Hemen hepimiz ömrümüzün muhtelif devrelerinde bazı kurumların içinden geçeriz. ‘Falanca yerde olduğum yıllarda’ diye söze başladığımız olur. Orta öğretim, lise, üniversite, askerlik, filanca yerde işçilik, yurt dışı, filan yerde görevli olmak bu tür devrelerdendir. Kimi insanların ömrünün bir zamanı herhalde ‘imam hatip yılları’ şeklindedir.
Gerçekte içinden geçtiğimiz kurumların tarihini/ özgeçmişini bilmekte fayda vardır. Sınıflarında okuduğumuz, sıralarında ders yaptığımız okullar acaba hangi gerekçelerle o hale getirilmiştir, kimlerin emeği vardır, oralarda neler olup bitmiştir, kimlerin oraya dair görüşü nedir ve niçin? Ağaç vardır ulu çınar adını alır, ağaç vardır kavak vb. adını alır. Adlarına göre ona ömür, asalet,
değer biçeriz. Benzeri durum kurumlar için de geçerlidir. Firmalar bile ‘şu kadar yıldan beri’ diyerek kendilerini tanıtırlar.

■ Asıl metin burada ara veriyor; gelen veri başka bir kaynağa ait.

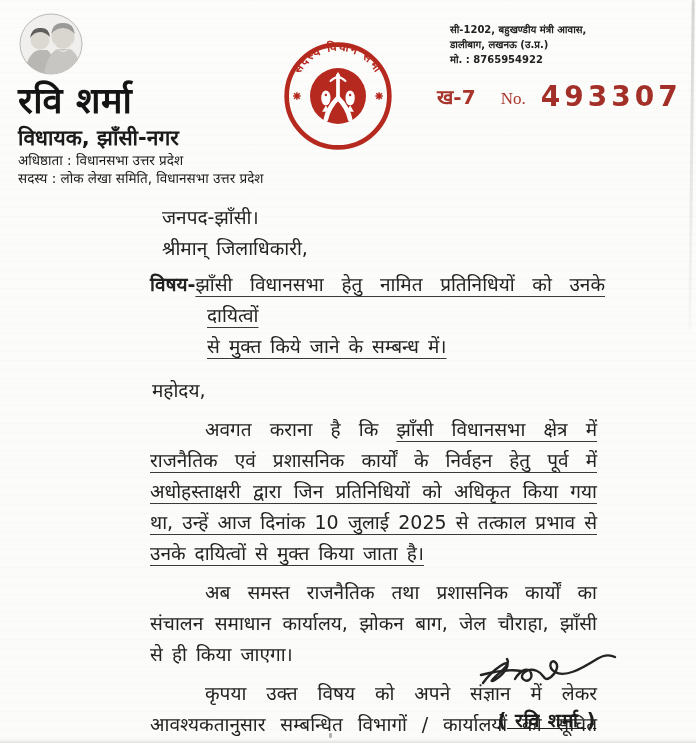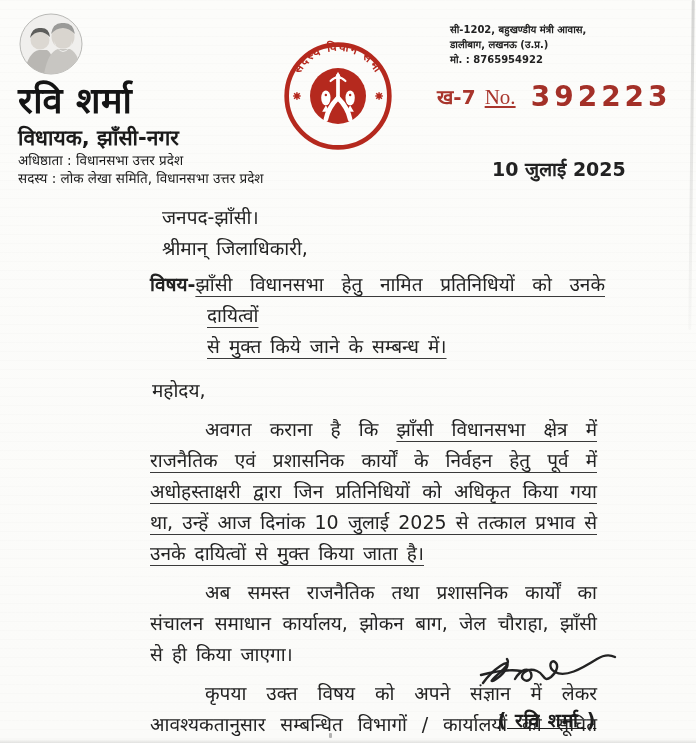--- a/index.html
+++ b/index.html
@@ -15,21 +15,21 @@
   .lh-left{position:absolute;left:18px;top:12px;width:278px;text-align:left;}
   .photo{width:66px;height:64px;margin:0 auto 2px auto;}
   .lh-name{font-size:36px;font-weight:bold;line-height:1.05;letter-spacing:0.5px;color:#141414;}
   .lh-desig{font-size:21px;font-weight:bold;margin-top:3px;color:#1a1a1a;}
   .lh-role{font-size:13.5px;font-weight:normal;margin-top:0;color:#1a1a1a;}
   .seal{position:absolute;left:282px;top:40px;width:112px;height:112px;}
   .addr{position:absolute;left:450px;top:22px;width:210px;text-align:left;
         font-size:10px;font-weight:bold;line-height:1.5;color:#222;}
   .refline{position:absolute;left:437px;top:80px;white-space:nowrap;color:#a8352c;}
   .ref-series{font-size:20px;font-weight:bold;vertical-align:2px;}
-  .ref-nolabel{font-family:"Liberation Serif","DejaVu Serif",serif;font-size:21px;vertical-align:2px;margin-left:4px;text-decoration:underline;}
+  .ref-nolabel{font-family:"Liberation Serif","DejaVu Serif",serif;font-size:17px;vertical-align:2px;margin-left:20px;}
   .ref-number{font-size:28px;font-weight:bold;letter-spacing:4px;margin-left:10px;color:#a33028;}
   .dateline{position:absolute;left:492px;top:156px;font-size:19px;font-weight:bold;color:#222;}
   
   .letter{position:absolute;left:142px;top:202px;width:463px;font-size:19px;line-height:31px;
           text-align:justify;word-spacing:3px;color:#222;}
   .addressee{margin-left:20px;}
   .subject{margin-top:5px;margin-left:8px;padding-left:57px;text-indent:-57px;}
   .subject .lbl{font-weight:bold;}
   .u{text-decoration:underline;text-underline-offset:5px;text-decoration-thickness:1.2px;text-decoration-color:#3a3a3a;}
   .salutation{margin-top:13px;margin-left:10px;}
@@ -118,24 +118,23 @@
 
   <div class="addr">
     <div>सी-1202, बहुखण्डीय मंत्री आवास,</div>
     <div>डालीबाग, लखनऊ (उ.प्र.)</div>
     <div>मो. : 8765954922</div>
   </div>
 
   <div class="refline">
     <span class="ref-series">ख-7</span>
     <span class="ref-nolabel">No.</span>
-    <span class="ref-number">392223</span>
+    <span class="ref-number">493307</span>
   </div>
 
-  <div class="dateline">10 जुलाई 2025</div>
 
   <div class="letter">
     <div class="addressee">
       <div>जनपद-झाँसी।</div>
       <div>श्रीमान् जिलाधिकारी,</div>
     </div>
 
     <div class="subject">
       <span class="lbl">विषय-</span><span class="u">झाँसी विधानसभा हेतु नामित प्रतिनिधियों को उनके दायित्वों</span><br>
       <span class="u">से मुक्त किये जाने के सम्बन्ध में।</span>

Buna göre imam hatip okulları/liseleri nedir sorusuna şöyle bir değini yapabiliriz.I.
Bu konuda derli toplu bilgi için Halis Ayhan hocanın Diyanet İslâm Ansiklopedisi’nde kaleme aldığı ‘İmam-Hatip Lisesi’ maddesine bakabiliriz. (DİA, C. 22, sf. 191-193).
“İlk defa 1913 yılında imam ve hatip yetiştirmek üzere
‘ıslah-ı medâris’ proğramı çerçevesinde Medresetü’l-eimme ve’l-hutabâ adıyla
bir okul açılmıştır. 3 Mart 1924 tarihli 430 sayılı Tevhid-i Tedrîsat
Kanunu’nun 2. maddesine göre… bütün medreseler kapatılmıştır. Aynı kanunun 4.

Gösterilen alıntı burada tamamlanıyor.